A faithful copy is required. Print each line of the data exactly and omit the pictures.

**Edit difference data**
···

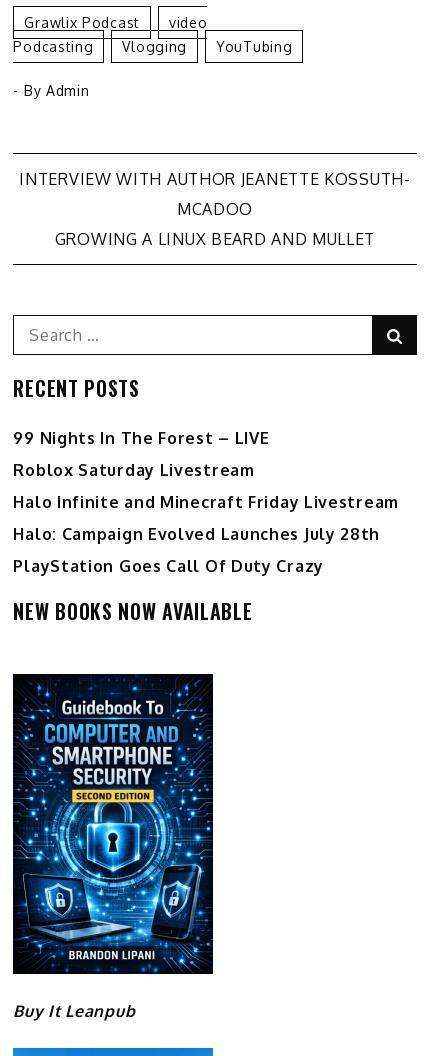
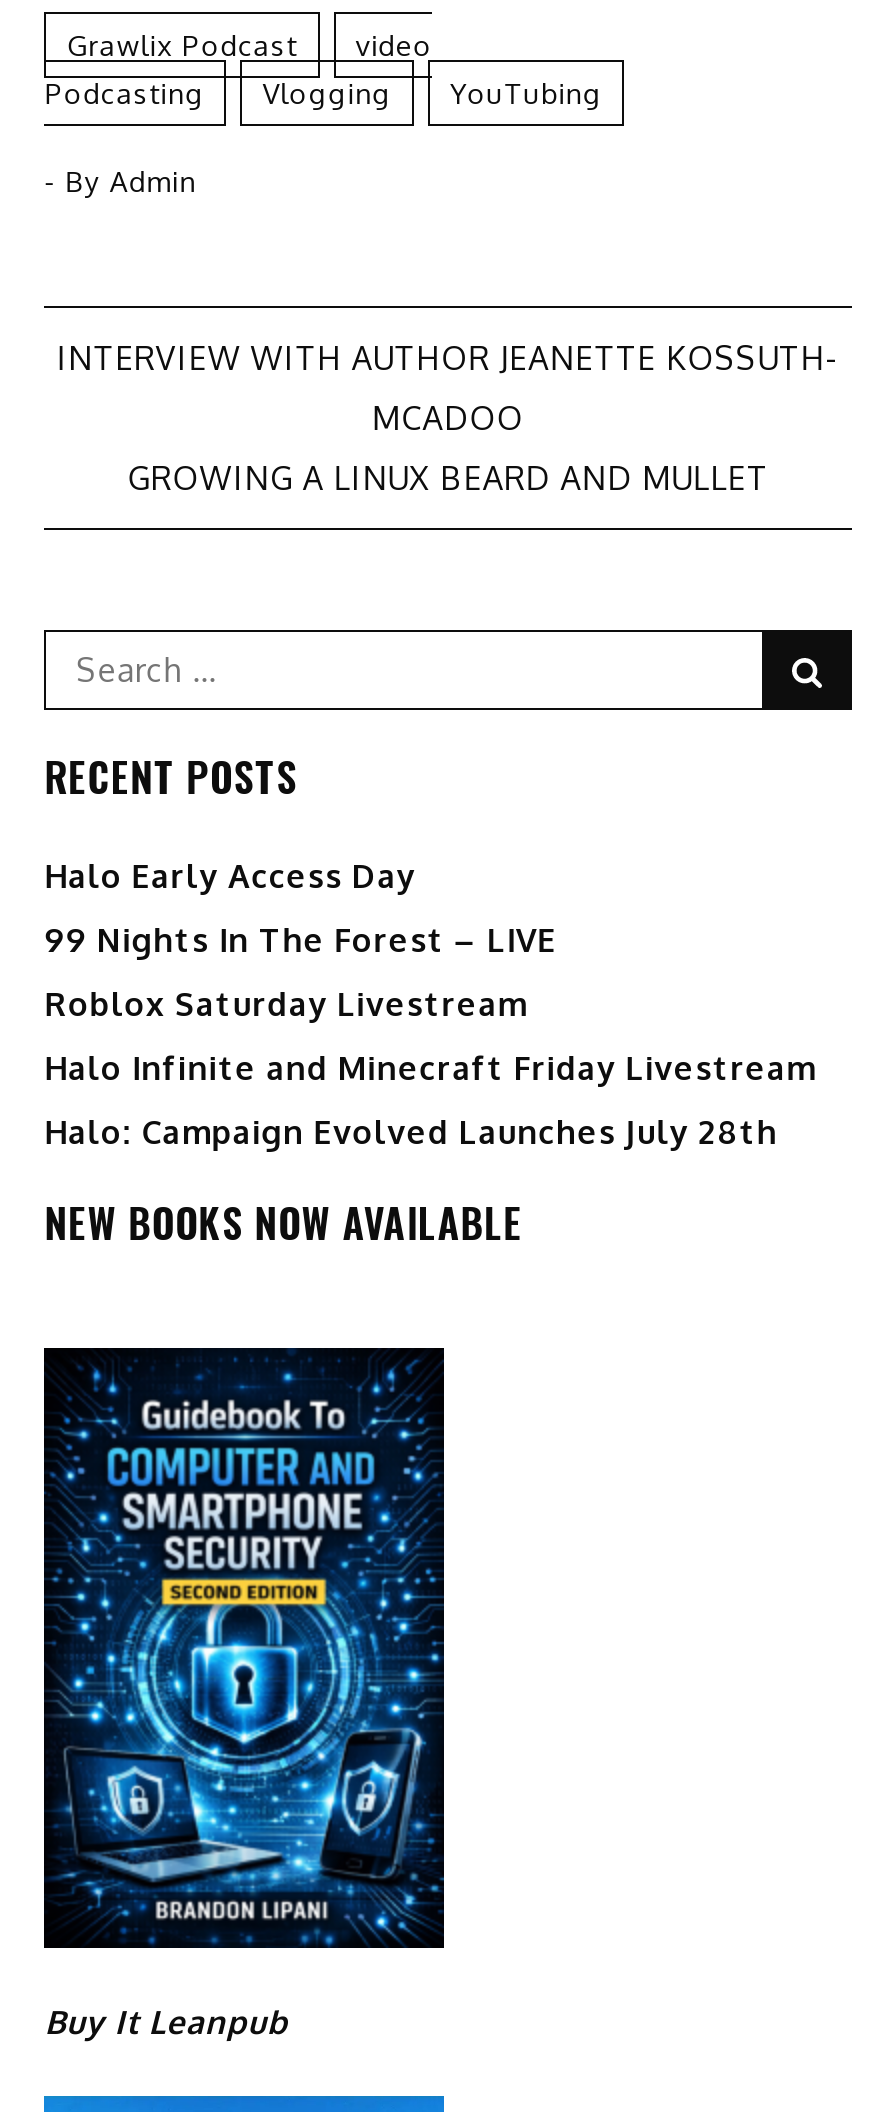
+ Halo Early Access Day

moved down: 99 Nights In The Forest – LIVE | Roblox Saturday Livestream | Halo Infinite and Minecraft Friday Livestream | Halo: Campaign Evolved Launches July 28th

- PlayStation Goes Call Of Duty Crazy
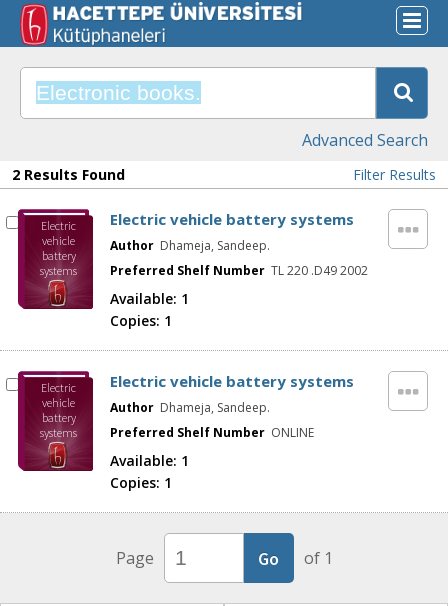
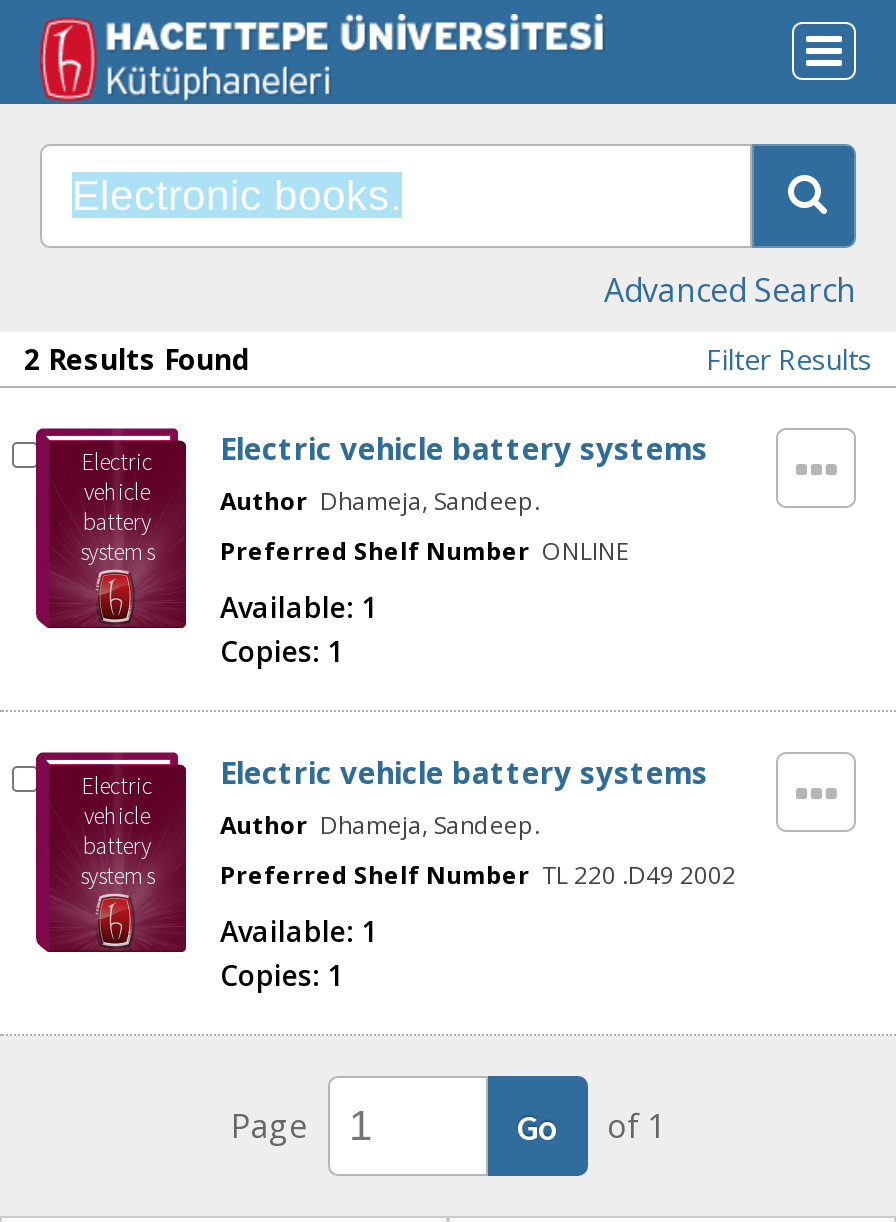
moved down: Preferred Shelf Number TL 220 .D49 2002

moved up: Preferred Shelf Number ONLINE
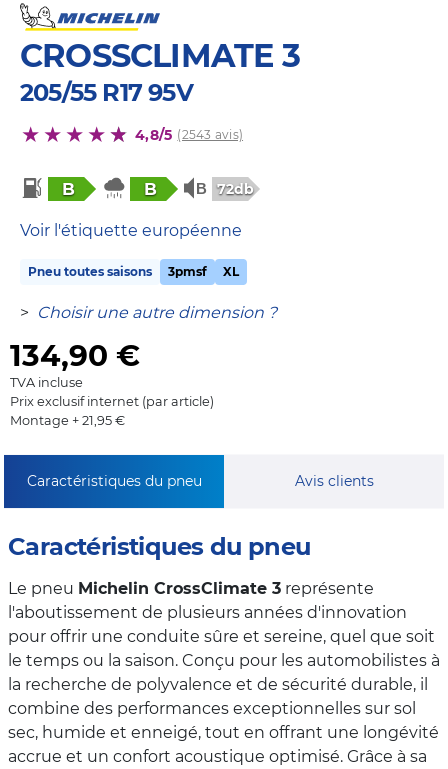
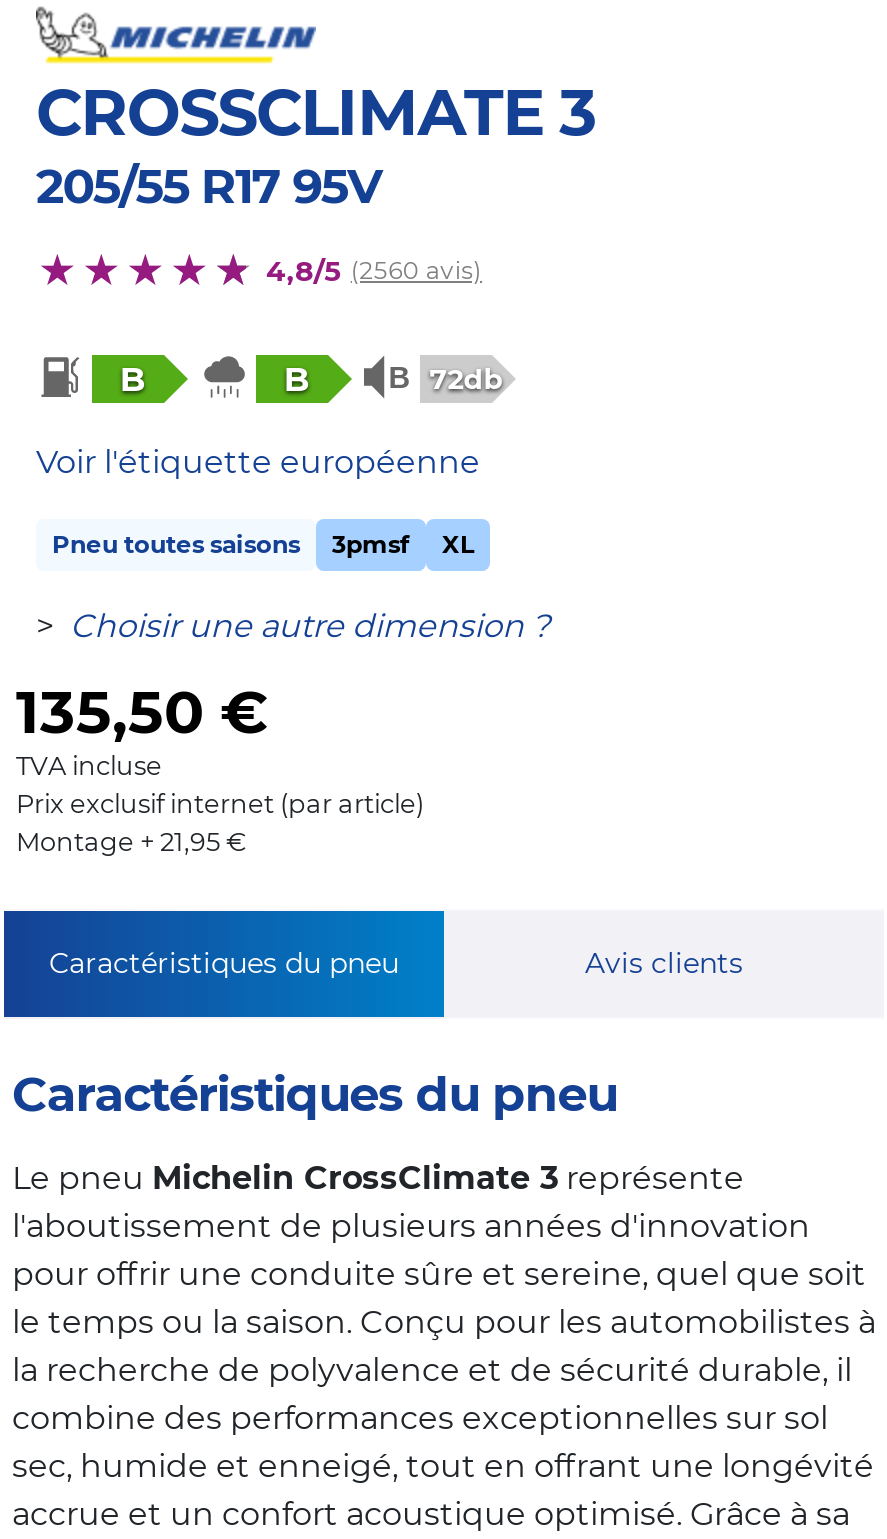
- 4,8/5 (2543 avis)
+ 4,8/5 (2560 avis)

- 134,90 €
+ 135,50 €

···

**Exercise response**
+ Halo Early Access Day

moved down: 99 Nights In The Forest – LIVE | Roblox Saturday Livestream | Halo Infinite and Minecraft Friday Livestream | Halo: Campaign Evolved Launches July 28th

- PlayStation Goes Call Of Duty Crazy
moved down: Preferred Shelf Number TL 220 .D49 2002

moved up: Preferred Shelf Number ONLINE
- 4,8/5 (2543 avis)
+ 4,8/5 (2560 avis)

- 134,90 €
+ 135,50 €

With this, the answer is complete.